24

Llegaron otras cartas y se vio cada vez menos capaz de pasarlas por alto. Eran inteligentes, decentes, no eran ridículas ni inoportunas. Su corresponsal no pedía nada, no era en absoluto insistente. Tenía la sabiduría (o la astucia) de dejar en la sombra su propia personalidad, su vida, sus sentimientos, sus deseos. Era un espía: escribía sólo sobre ella. No eran cartas de seducción, sino de admiración. Y, de haber seducción, había sido concebida como un largo trayecto. La carta que acababa de recibir era sin embargo más temeraria: «Durante tres días la he perdido de vista. Cuando he vuelto a verla, su porte tan ágil, tan enaltecido, me ha maravillado. Se parecía usted a una llama que, para existir, debe bailar y elevarse. Más esbelta que nunca, caminaba como rodeada de llamas, llamas alegres, báquicas, ebrias, salvajes. Al pensar en usted, cubro su cuerpo desnudo con un manto hecho de llameantes hebras. Envuelvo su cuerpo blanco con un manto color carmín cardenal. Y, así arropada, la conduzco a una habitación roja, a una cama roja, ¡mi roja cardenal, mi bellísima cardenal!».

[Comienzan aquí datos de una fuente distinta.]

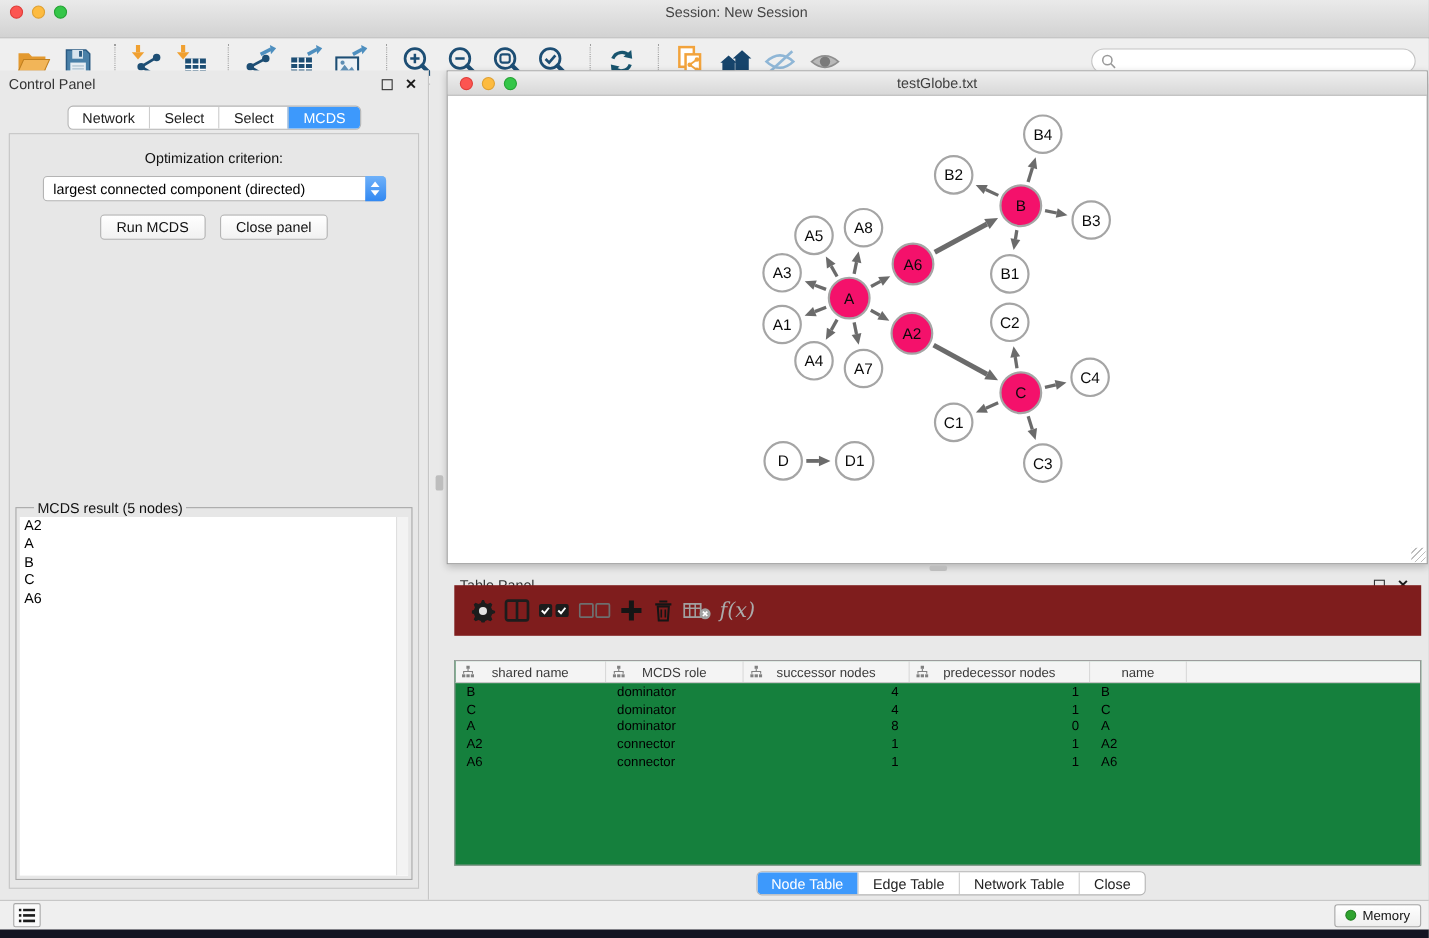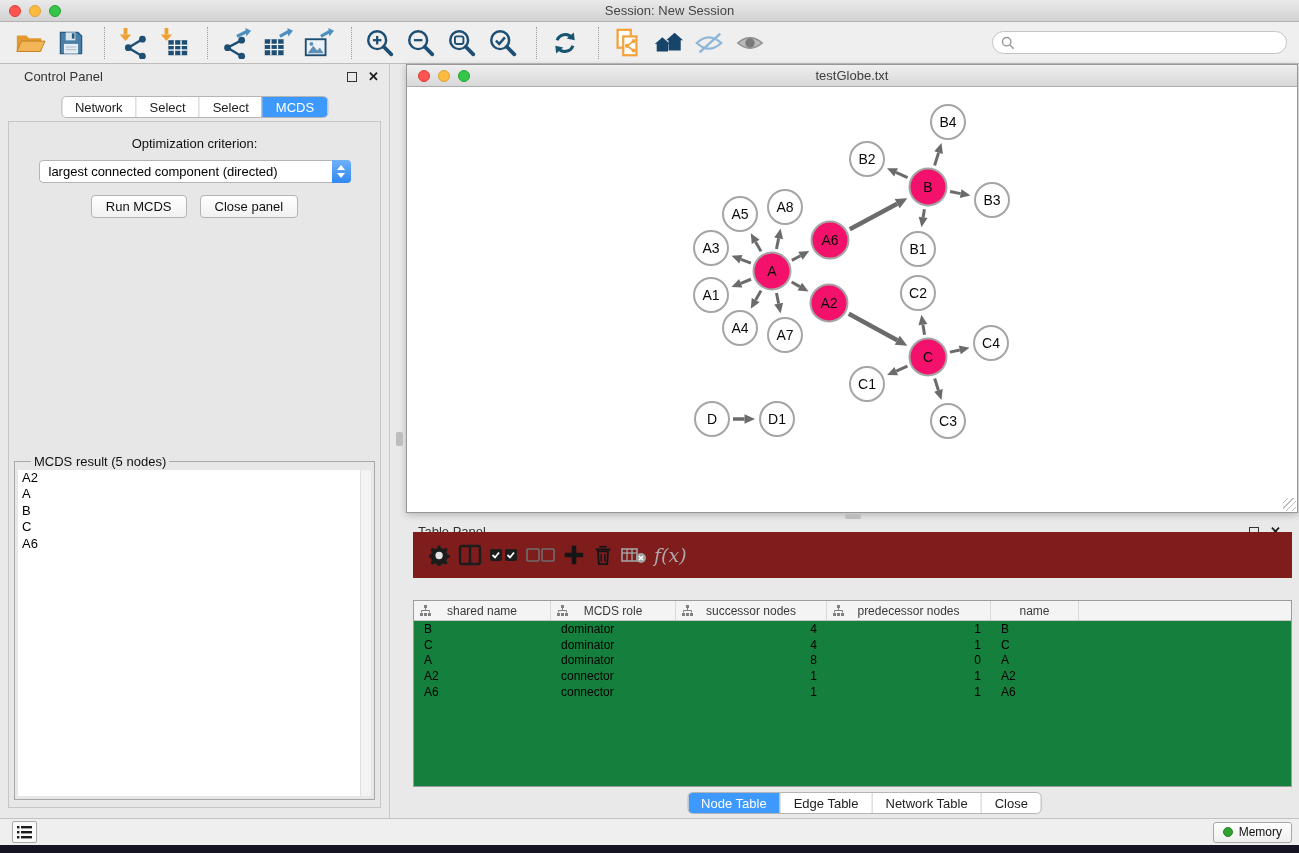--- a/index.html
+++ b/index.html
@@ -1,38 +1,38 @@
 <!DOCTYPE html>
 <html><head>
 <meta charset="utf-8">
 <style>
   * { margin:0; padding:0; box-sizing:border-box; }
   body { font-family:"Liberation Sans", sans-serif; background:#222; }
   .app { position:relative; width:1299px; height:853px; background:#ECECEC; overflow:hidden; }
 
   
-  .titlebar { position:relative; height:22px; background:linear-gradient(#EAEAEA,#D2D2D2); border-bottom:1px solid #B3B3B3;padding-left:40px; }
+  .titlebar { position:relative; height:35px; background:linear-gradient(#EAEAEA,#D2D2D2); border-bottom:1px solid #B3B3B3;padding-left:40px; }
   .lights { position:absolute; left:9px; top:5px; display:flex; gap:8px; }
   .light { width:12px; height:12px; border-radius:50%; }
   .light.red { background:#FC5551; border:1px solid #DF3E3A; }
   .light.yellow { background:#FDBB40; border:1px solid #DFA133; }
   .light.green { background:#35C649; border:1px solid #26A335; }
   .titlebar .title { text-align:center; line-height:21px; font-size:13px; color:#454545; }
 
   
   .toolbar { position:relative; height:42px; background:#EFEFEF; border-bottom:1px solid #BDBDBD; display:flex; align-items:center; padding-left:12px; }
   .tb-btn { width:36px; height:36px; display:flex; align-items:center; justify-content:center; margin-right:5px; }
   .tb-sep { height:32px; border-left:1px dotted #9E9E9E; margin:0 10px; }
   .search-wrap { margin-left:auto; margin-right:12px; position:relative; width:295px; height:23px; border:1px solid #C4C4C4; border-radius:12px; background:#fff; display:flex; align-items:center; }
   .search-wrap svg { position:absolute; left:8px; }
   .search-wrap input { border:none; outline:none; background:transparent; width:255px; margin-left:27px; font-size:13px; font-family:inherit; }
 
   
   .control-panel { position:absolute; left:0; top:64px; width:390px; height:754px; background:#E9E9E9; border-right:1px solid #C6C6C6; }
-  .panel-titlebar { position:relative; height:26px; font-size:13px; color:#333; padding-left:24px; line-height:26px; }
+  .panel-titlebar { position:relative; height:26px; font-size:13px; color:#333; padding-left:8px; line-height:26px; }
   .panel-btns { position:absolute; right:10px; top:0; height:26px; display:flex; gap:11px; align-items:center; }
   .float-ic { width:10px; height:10px; border:1.5px solid #333; background:transparent; }
   .close-ic { font-size:13px; font-weight:bold; color:#1A1A1A; line-height:10px; }
   .seg { display:inline-flex; background:#fff; border:1px solid #B5B5B5; border-radius:5px; overflow:hidden; height:22px; }
   .seg-item { padding:0 13px; font-size:13px; color:#222; display:flex; align-items:center; border-left:1px solid #CDCDCD; cursor:default; }
   .seg-item:first-child { border-left:none; }
   .seg-item.selected { background:#3D99FC; color:#fff; }
   .cp-tabs { position:absolute; top:32px; left:50%; transform:translateX(-50%); }
   .cp-content { position:absolute; left:8px; right:8px; top:57px; bottom:10px; border:1px solid #C6C6C6; background:#E7E7E7; }
   .opt-label { margin-top:14px; text-align:center; font-size:13px; color:#111; }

Unos días después Chantal se compró un camisón rojo. De vuelta a casa, se miró en el espejo. Se miraba desde todos los ángulos, levantaba lentamente el bajo del camisón y se sentía más esbelta que nunca, su piel nunca había sido tan blanca.

Llegó Jean-Marc. Se sorprendió de verla, con un camisón rojo magníficamente entallado, caminar hacia él con paso coqueto y seductor, rodearle, rehuirle y acercársele para enseguida huir otra vez. Dejándose seducir por el juego, la persiguió por toda la casa. De inmediato se vio en la inmemorial situación del hombre que persigue, fascinado, a una mujer. Ella corre alrededor de la gran mesa redonda, embriagada a su vez por la imagen de la mujer que corre delante de un hombre que la desea, luego se escapa hacia la cama y levanta el camisón hasta el cuello. Jean-Marc la quiere aquel día con inesperada y renovada fuerza. De pronto, Chantal tiene la impresión de que hay alguien allí, en la habitación, alguien que los observa con enloquecida atención, ve su rostro, el rostro de Charles du Barreau, quien le ha impuesto ese camisón, quien le ha impuesto ese acto de amor, y, al imaginárselo, grita de gozo.

Ahora respiran el uno junto al otro, y la imagen del que la espía la excita; susurra en el oído de Jean-Marc algo sobre un manto color carmín que cubre su cuerpo desnudo para atravesar, cual bellísima cardenal, una iglesia atestada de gente. Al oírlo, él la abraza y, mecido por las oleadas de fantasías que ella no deja de susurrarle, le hace el amor.

Luego, todo vuelve a la calma; sólo queda ante sus ojos, en un rincón de la cama, el camisón rojo, arrugado por sus cuerpos. Ante sus ojos entornados, esa mancha roja se convierte en un arriate de rosas que exhala el frágil perfume casi olvidado, el perfume de rosas que desea abrazar a todos los hombres.